The Suez Canal is 100 miles long linking the Red Sea to the Mediterranean. We made the journey over two days with a stop at Ismailia in between. The first day was through dry desert just like we had been seeing for the last 3 months ever since we arrived in Oman. On the second day, the scenery started to change and become dotted with greenery and the temperature dropped as we approached the Mediterranean.

We were anxious to be on our way so we set sail for Turkey as soon as we exited the Suez Canal despite the fact that Steve and I were both not feeling well and the weather forecast was not that great. After 24 hours, I was miserable so we diverted course to Pafos, Cyprus which was much closer than Turkey. It was fabulous! After a full year in developing countries, we were finally back in civilization as we know it. The streets had sidewalks. There was no garbage in the streets. There were parks with benches. The bank machines worked with our bank cards. The people were clean with no holes in their clothes. The internet café actually had coffee and the wifi worked.

On top of these new civilized wonders, there were ancient Roman ruins to wander through. Each room of the castle had an elaborate mosaic floor made of tiny squares of different colored stones. In between the ruins were wild flowers as far as the eye could see down to the shore of the Mediterranean.

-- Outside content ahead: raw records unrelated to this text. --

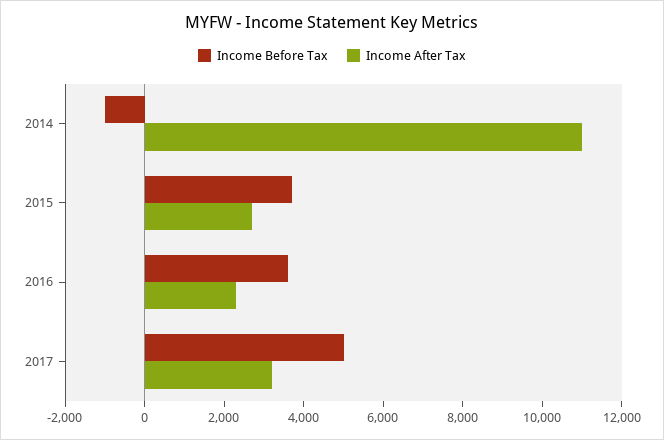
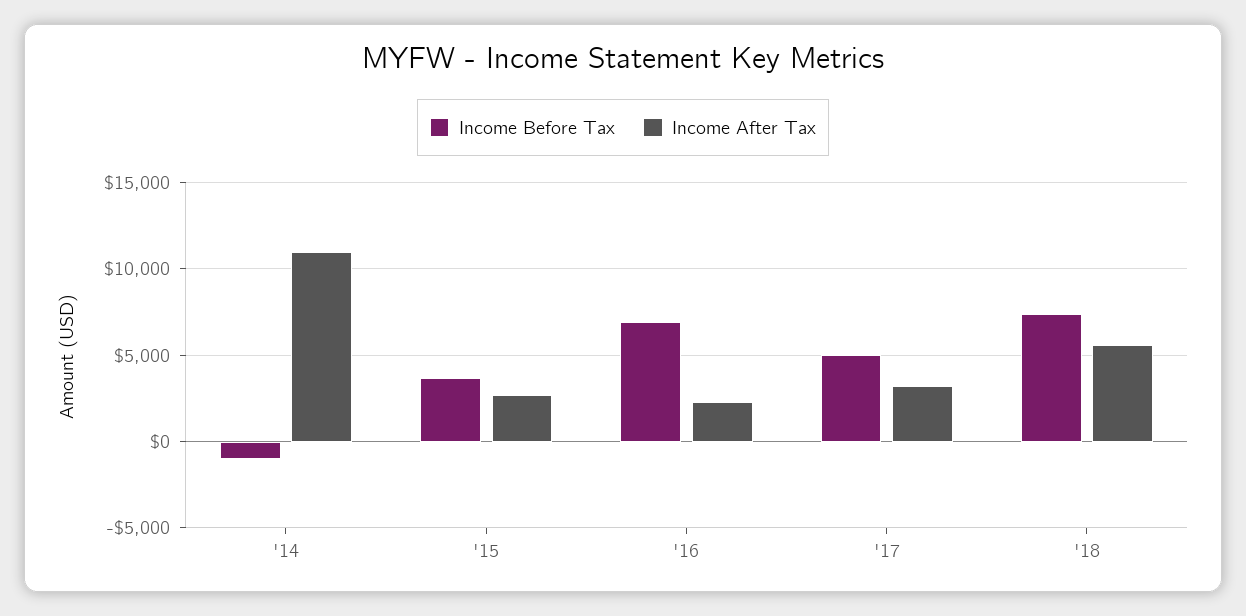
Income Before Tax, 2016: 3500 -> 7000
Income Before Tax, '18: none -> 7500
Income After Tax, '18: none -> 5500

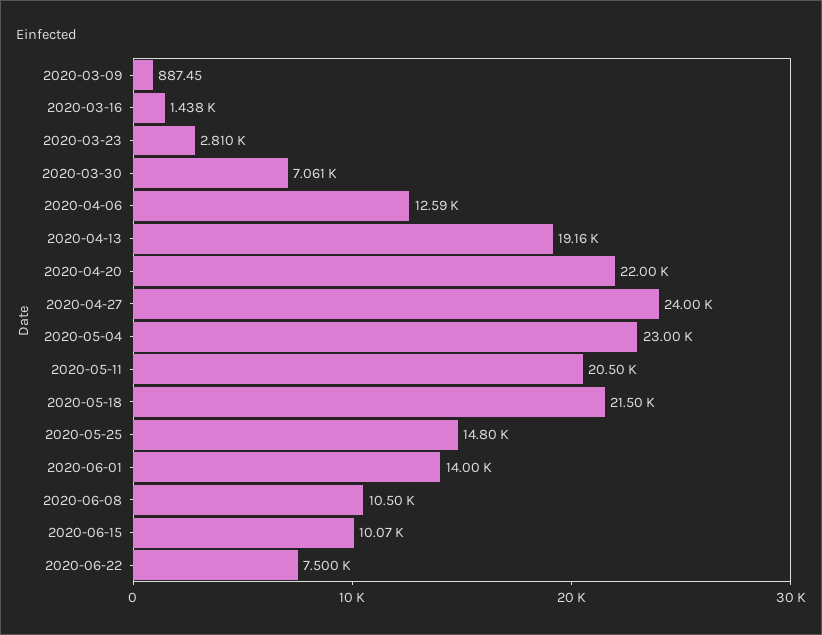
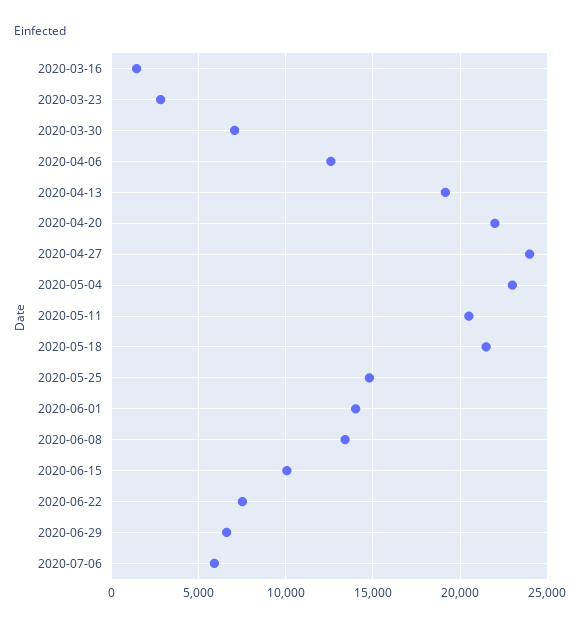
2020-03-09: 887.45 -> none
2020-06-08: 10500 -> 13500
2020-06-29: none -> 6500
2020-07-06: none -> 6000

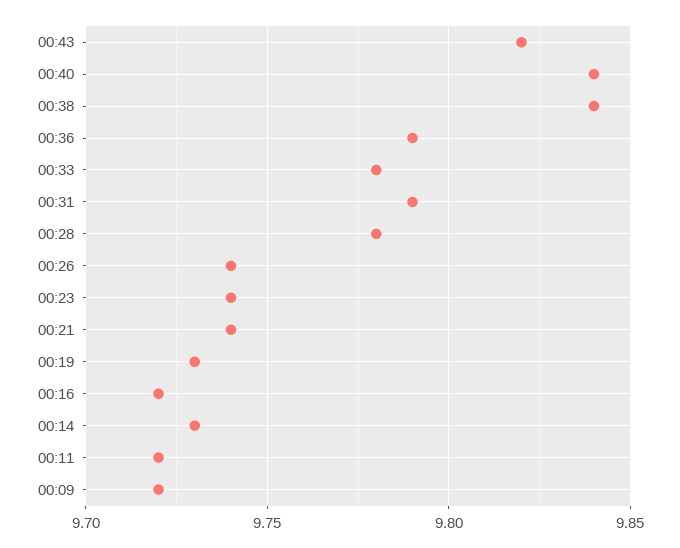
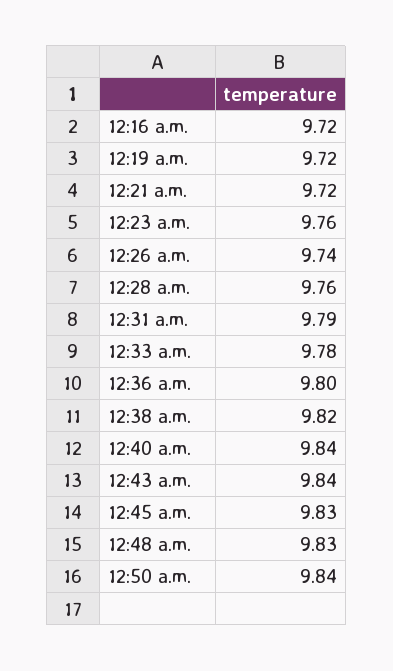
00:43: 9.82 -> 9.84
00:38: 9.84 -> 9.82
00:36: 9.79 -> 9.8
00:28: 9.78 -> 9.76
00:23: 9.74 -> 9.76
00:21: 9.74 -> 9.72
00:19: 9.73 -> 9.72
00:14: 9.73 -> none
00:11: 9.72 -> none
00:09: 9.72 -> none
12:45 a.m.: none -> 9.83
12:48 a.m.: none -> 9.83
12:50 a.m.: none -> 9.84

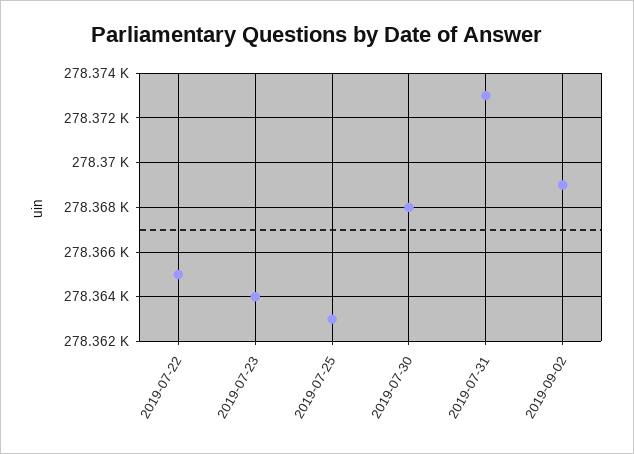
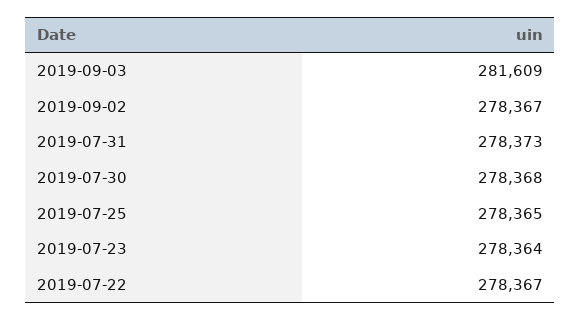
2019-07-22: 278365 -> 278367
2019-07-25: 278363 -> 278365
2019-09-02: 278369 -> 278367
2019-09-03: none -> 281609

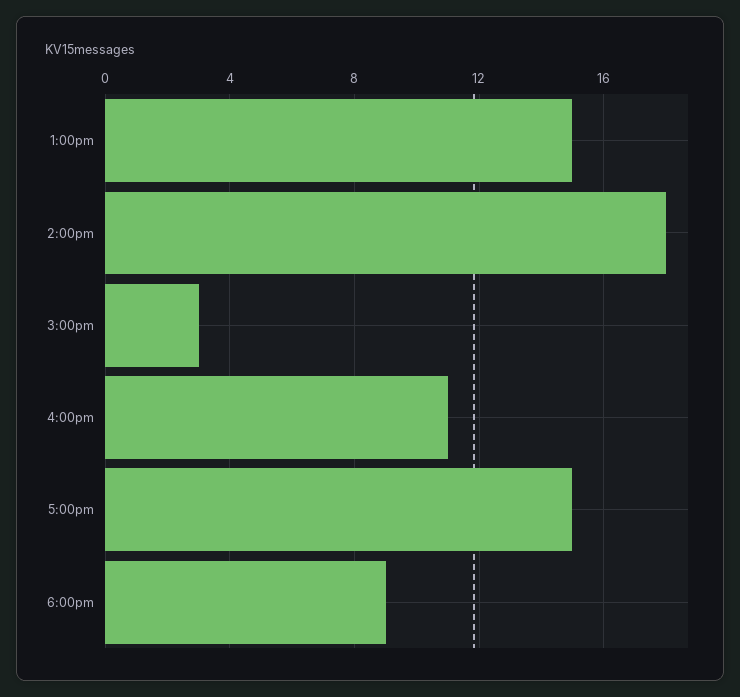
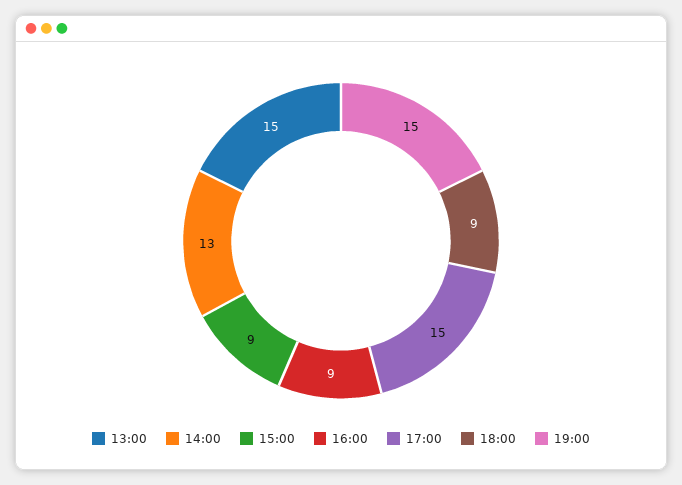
2:00pm: 18 -> 13
3:00pm: 3 -> 9
4:00pm: 11 -> 9
19:00: none -> 15

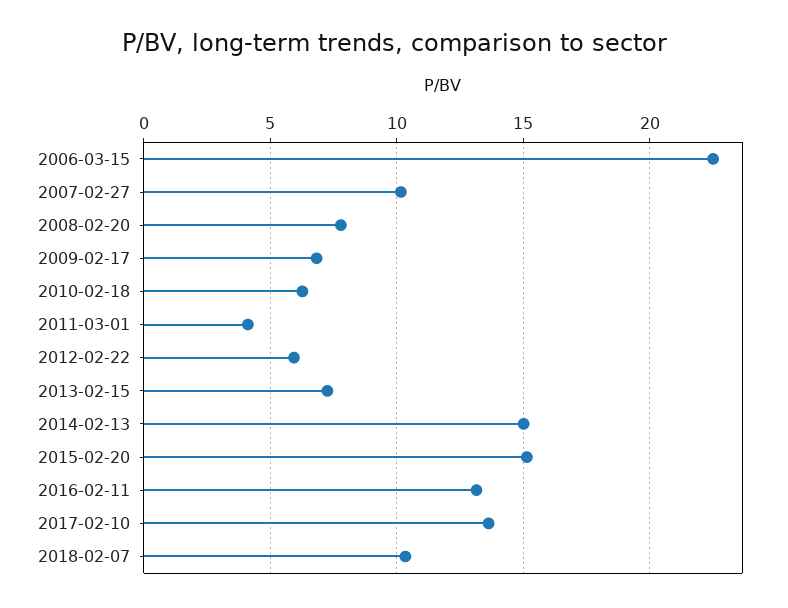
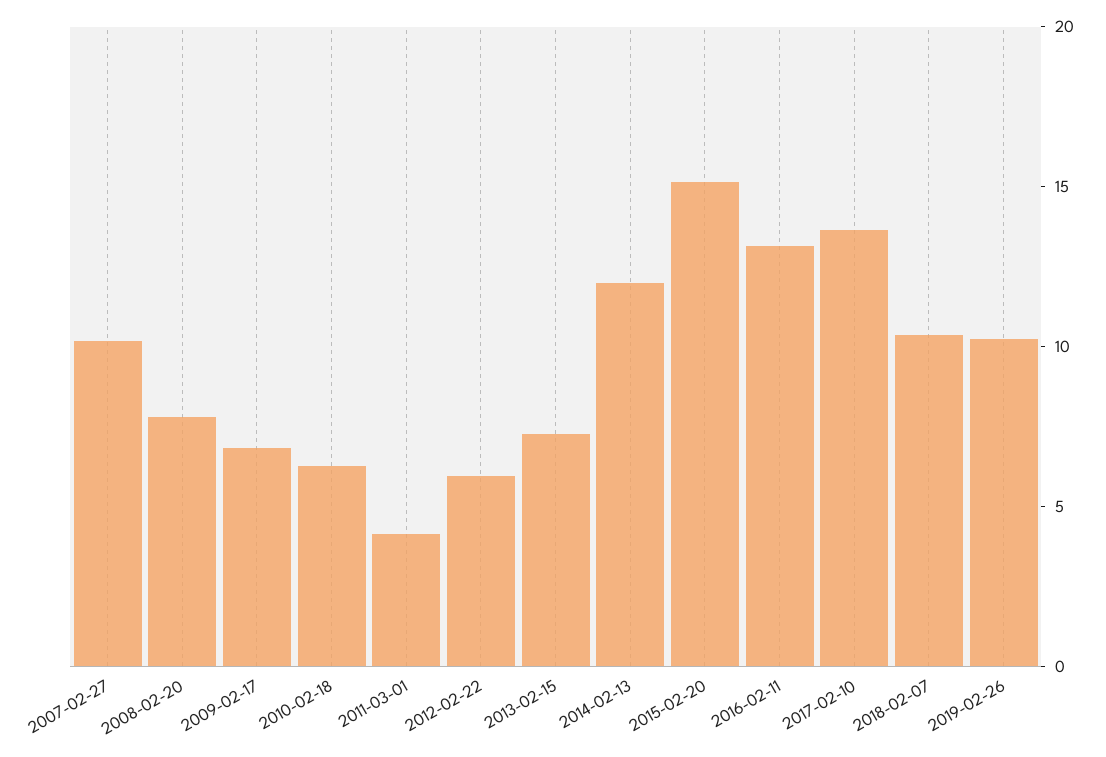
2006-03-15: 22.5 -> none
2014-02-13: 15 -> 12
2019-02-26: none -> 10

Pafos, Cyprus is such a small port, there is no room to anchor. The boats were squeezed in incredibly tightly and the only room for us was tied up to a beautiful old sailboat that was being renovated. (If you look closely at the photo, you will see Toboggan squeezed in between two boats.) At one point, we were getting sanding dust on our boat but we didn’t think much of it. The next day, we left and after a couple hours, I noticed splatters of varnish all over our boat. I scraped about 20 drops off our deck, but the other 20 spots that hit our canvas covers will be a permanent reminder to pick our neighbours more carefully in the Mediterranean where tight quarters will be the norm.